Precision PCB Fabrication, High-Frequency PCB, High-Speed PCB, Standard PCB, Multilayer PCB and PCB Assembly.
The most reliable PCB & PCBA custom service factory.
PCB Blog

PCB Blog - Mirror layer and magnetic flux of high-speed PCB board

PCB Blog

PCB Blog - Mirror layer and magnetic flux of high-speed PCB board

Mirror layer and magnetic flux of high-speed PCB board

2022-05-11
View:640
Author:pcb

In low-speed PCB board where the concept of network is widely used on high-speed circuit PCBs, "ground" is also popular, and "ground" itself is a network. In a low-speed circuit, the reason why you don't need to consider the return path of the signal is that all currents will be merged into the infinite container of "ground", and at the same time, the "ground" is an equipotential body, so you don't care about the current flow in it. This is a wrong view. At high frequencies, the loop inductances of the signal path and the return path need to be reduced. Then, the return current is close to the signal current. As long as the nearby conductors allow, the return path will be distributed as close to the signal path as possible. If there are no conductors around to provide a return path, then free space becomes the return path, which creates EMC problems.

PCB board

One of the two conductors of the parallel two-conductor transmission line is the signal path and the other is the return path, and there is no strict distinction between the two; the inner conductor of the coaxial cable is the signal path, and the outer conductor is the return path; the coplanar stripline One conductor is the signal path and the other is the return path; the middle conductor of the coplanar waveguide is the signal path, and the metal planes on both sides are the return path; the narrow conductors of the microstrip line and stripline are the signal path, and the metal plane near the conductor is the return path path. Readers can experience the impact of 'opening a slot in the outer conductor of the coaxial cable' to high-speed signal transmission. Therefore, in the process of designing high-speed circuits, the concept of "ground" should be discarded and the return path should be treated like the signal path.

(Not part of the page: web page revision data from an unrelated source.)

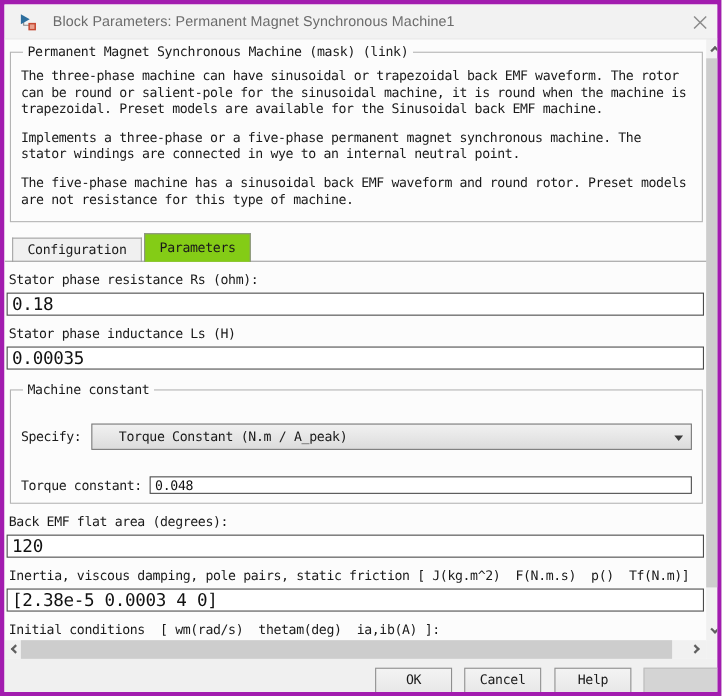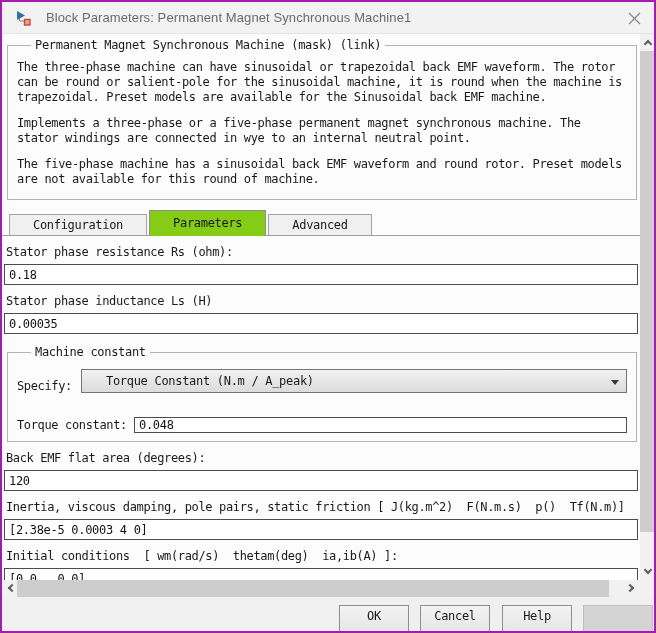--- a/index.html
+++ b/index.html
@@ -6,7 +6,7 @@
   html,body { background:#ddd; }
   .window {
     position:relative; width:656px; height:633px;
-    background:#fcfcfc; border:2px solid #a21caf;
+    background:#fcfcfc; border:4px solid #a21caf;
     font-family:"DejaVu Sans Mono","Liberation Mono",monospace;
     font-size:12px; color:#1a1a1a; overflow:hidden;
   }

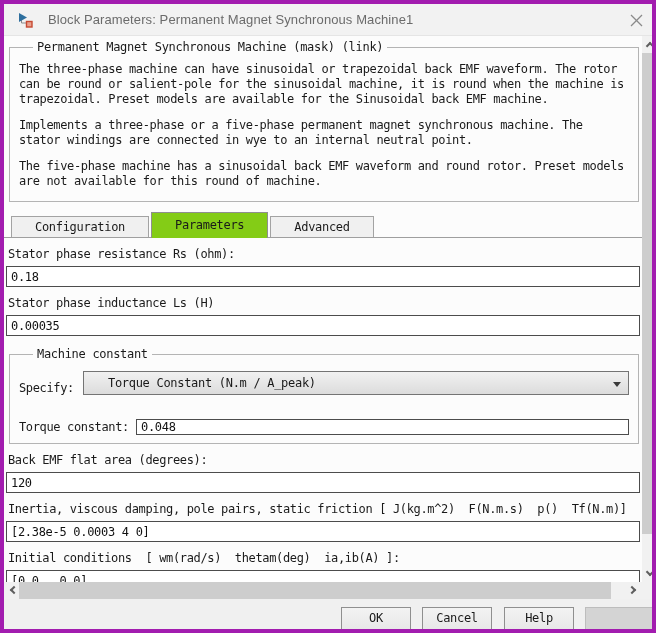--- a/index.html
+++ b/index.html
@@ -31,7 +31,7 @@
   fieldset {
     border:1px solid #b4b4b4; margin:4px 3px 0 5px; padding:2px 9px 12px 9px;
   }
-  legend { padding:0 4px; margin-left:14px; letter-spacing:-0.3px; white-space:pre; }
+  legend { padding:0 4px; margin-left:2px; letter-spacing:-0.3px; white-space:pre; }
   .desc p { margin-top:11px; line-height:15px; letter-spacing:-0.35px; }
   .desc p:first-of-type { margin-top:6px; }
   

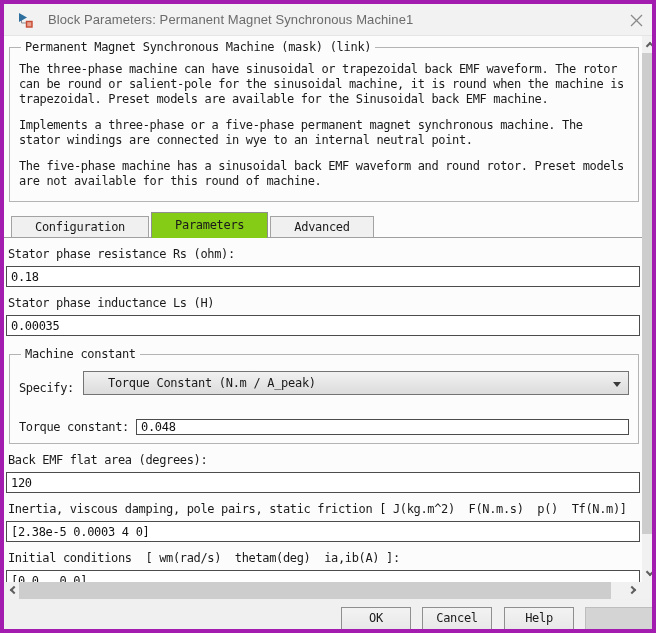--- a/index.html
+++ b/index.html
@@ -124,7 +124,7 @@
       <legend>Permanent Magnet Synchronous Machine (mask) (link)</legend>
       <p>The three-phase machine can have sinusoidal or trapezoidal back EMF waveform. The rotor can be round or salient-pole for the sinusoidal machine, it is round when the machine is trapezoidal. Preset models are available for the Sinusoidal back EMF machine.</p>
       <p>Implements a three-phase or a five-phase permanent magnet synchronous machine. The stator windings are connected in wye to an internal neutral point.</p>
-      <p>The five-phase machine has a sinusoidal back EMF waveform and round rotor. Preset models are not available for this round of machine.</p>
+      <p>The five-phase machine has a sinusoidal back EMF waveform and round rotor. Preset models are not resistance for this type of machine.</p>
     </fieldset>
 
     <div class="tabs">

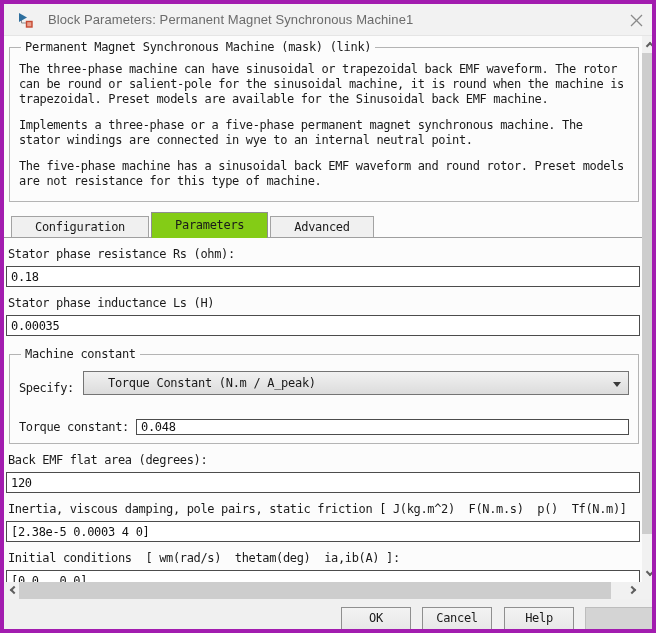--- a/index.html
+++ b/index.html
@@ -41,7 +41,7 @@
   }
   .tabs::after { content:""; position:absolute; left:0; right:-1px; bottom:0; height:1px; background:#9f9f9f; z-index:1; }
   .tab {
-    position:relative; z-index:0; height:22px; line-height:20px; padding:0 23px;
+    position:relative; z-index:0; height:22px; line-height:20px; padding:0 13px;
     background:#f0f0f0; border:1px solid #a3a3a3; border-bottom:none;
     margin-right:2px; letter-spacing:-0.3px; white-space:nowrap; cursor:pointer;
   }

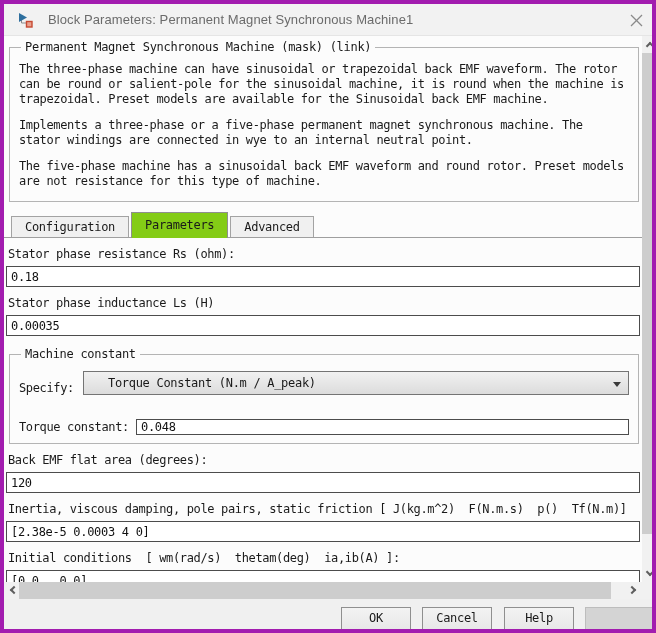--- a/index.html
+++ b/index.html
@@ -130,7 +130,6 @@
     <div class="tabs">
       <div class="tab">Configuration</div>
       <div class="tab active">Parameters</div>
-      <div class="tab">Advanced</div>
     </div>
 
     <div class="field-label">Stator phase resistance Rs (ohm):</div>

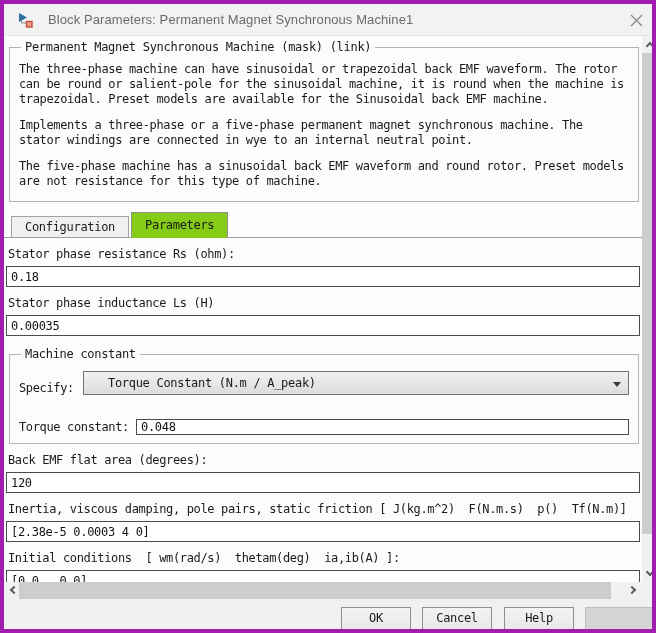--- a/index.html
+++ b/index.html
@@ -51,7 +51,7 @@
   .text-input {
     display:block; width:634px; height:21px; margin:4px 0 0 2px;
     border:1px solid #4c4c4c; background:#fff; padding:1px 4px;
-    font-family:inherit; font-size:12px; letter-spacing:-0.3px; color:#111;
+    font-family:inherit; font-size:16px; letter-spacing:-0.3px; color:#111;
   }
   fieldset.group { margin:11px 3px 0 5px; padding:2px 9px 8px 9px; }
   .combo-row, .inline-row { display:flex; align-items:center; }

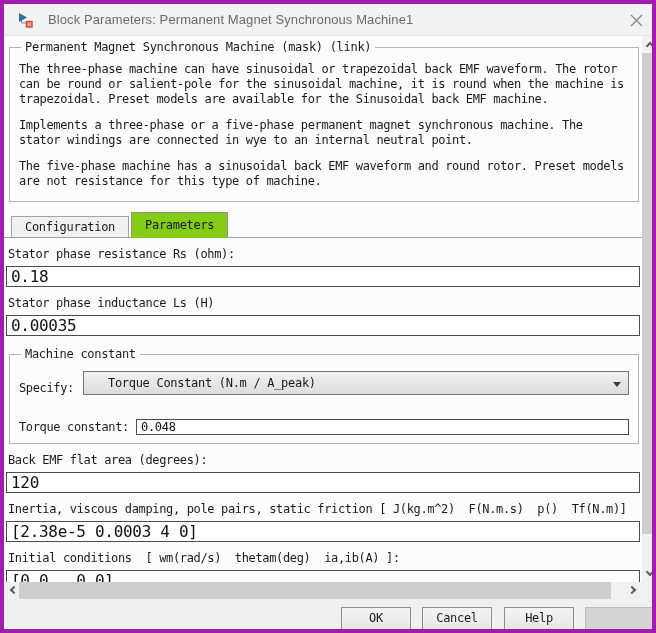--- a/index.html
+++ b/index.html
@@ -55,7 +55,7 @@
   }
   fieldset.group { margin:11px 3px 0 5px; padding:2px 9px 8px 9px; }
   .combo-row, .inline-row { display:flex; align-items:center; }
-  .combo-row { margin-top:8px;align-items:flex-end; }
+  .combo-row { margin-top:22px; }
   .inline-row { margin-top:24px;align-items:center; }
   .inline-label { letter-spacing:-0.35px; white-space:pre; }
   .combo {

Parallel twin conductors and coaxial cables cannot be used on high-speed PCBs. When designing low-speed circuits, the operation of "grounding" is often performed after the wiring is completed. The transmission line formed by "covering the ground" is a coplanar waveguide. As mentioned in Chapter 3, crosstalk occurs when two traces are close together, that is, one trace A uses the other trace B as a return path, forming a coplanar stripline, which is not Hope to see, because trace B was not intentionally designed as a return path. The basic measure to avoid this kind of crosstalk is to use a "large metal plane" as close to the trace as possible. Compared to another narrow trace B, this "large metal plane" is a better return path, which forms Microstrip and stripline on the PCB. And this "large metal plane" is the mirror layer, also known as the "reference plane", which is usually assigned to power and ground on the PCB.

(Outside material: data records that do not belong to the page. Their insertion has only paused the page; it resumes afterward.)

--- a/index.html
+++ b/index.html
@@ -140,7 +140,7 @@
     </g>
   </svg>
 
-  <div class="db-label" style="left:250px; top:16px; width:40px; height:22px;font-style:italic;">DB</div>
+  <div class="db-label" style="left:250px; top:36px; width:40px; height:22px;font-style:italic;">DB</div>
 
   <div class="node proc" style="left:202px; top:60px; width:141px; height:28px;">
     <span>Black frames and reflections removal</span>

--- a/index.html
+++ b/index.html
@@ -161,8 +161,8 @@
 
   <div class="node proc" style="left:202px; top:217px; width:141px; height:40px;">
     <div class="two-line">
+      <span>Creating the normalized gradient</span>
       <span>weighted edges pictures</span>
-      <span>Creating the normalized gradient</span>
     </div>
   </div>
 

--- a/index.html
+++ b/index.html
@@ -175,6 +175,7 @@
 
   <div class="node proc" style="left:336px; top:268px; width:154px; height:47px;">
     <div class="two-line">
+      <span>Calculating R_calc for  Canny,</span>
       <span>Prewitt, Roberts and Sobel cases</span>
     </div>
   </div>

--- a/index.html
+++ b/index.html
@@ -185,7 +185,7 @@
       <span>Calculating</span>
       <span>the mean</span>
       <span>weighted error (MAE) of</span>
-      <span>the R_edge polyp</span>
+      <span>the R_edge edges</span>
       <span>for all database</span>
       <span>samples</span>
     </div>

The reliable return path should be parallel and close to the signal path. Only in this way, the magnetic field lines generated by the signal path and the return path will cancel each other, because the two directions are opposite, which is the principle of magnetic flux. The magnetic flux generated by the loop is also relatively small. It produces less radiation to the surroundings. There is also less crosstalk on other surrounding signal lines. A bad design is one where the return path is broken, or even not providing a return path for the signal path at all; and a simple design is the use of a reference plane (mirror layer) as mentioned above. Of course there are some other ways to achieve fluxing, such as:
1) Ensure that the multilayer board has the correct stack-up settings and impedance control;
2) For multi-layer boards, arrange high-speed traces near the ground plane or ground grid, and configure ground traces or grounding for single and double panels;
3) Capture the magnetic flux generated inside the component package into the 0V reference system to reduce the internal radiation of the component;
4) Reduce the noise voltage in the power distribution system (PDS);
5) If you can use low-speed devices, try not to use high-speed devices;
6) Select devices with lower RF driving voltage to reduce the RF current in the traces;
7) When there is an external I/O cable connected, use the bypass capacitor correctly;


Use Data Line Filters and Common Mode Chokes in Selected Networks: Provide a grounded heat sink for components that radiate large amounts of common mode RF energy on PCB board.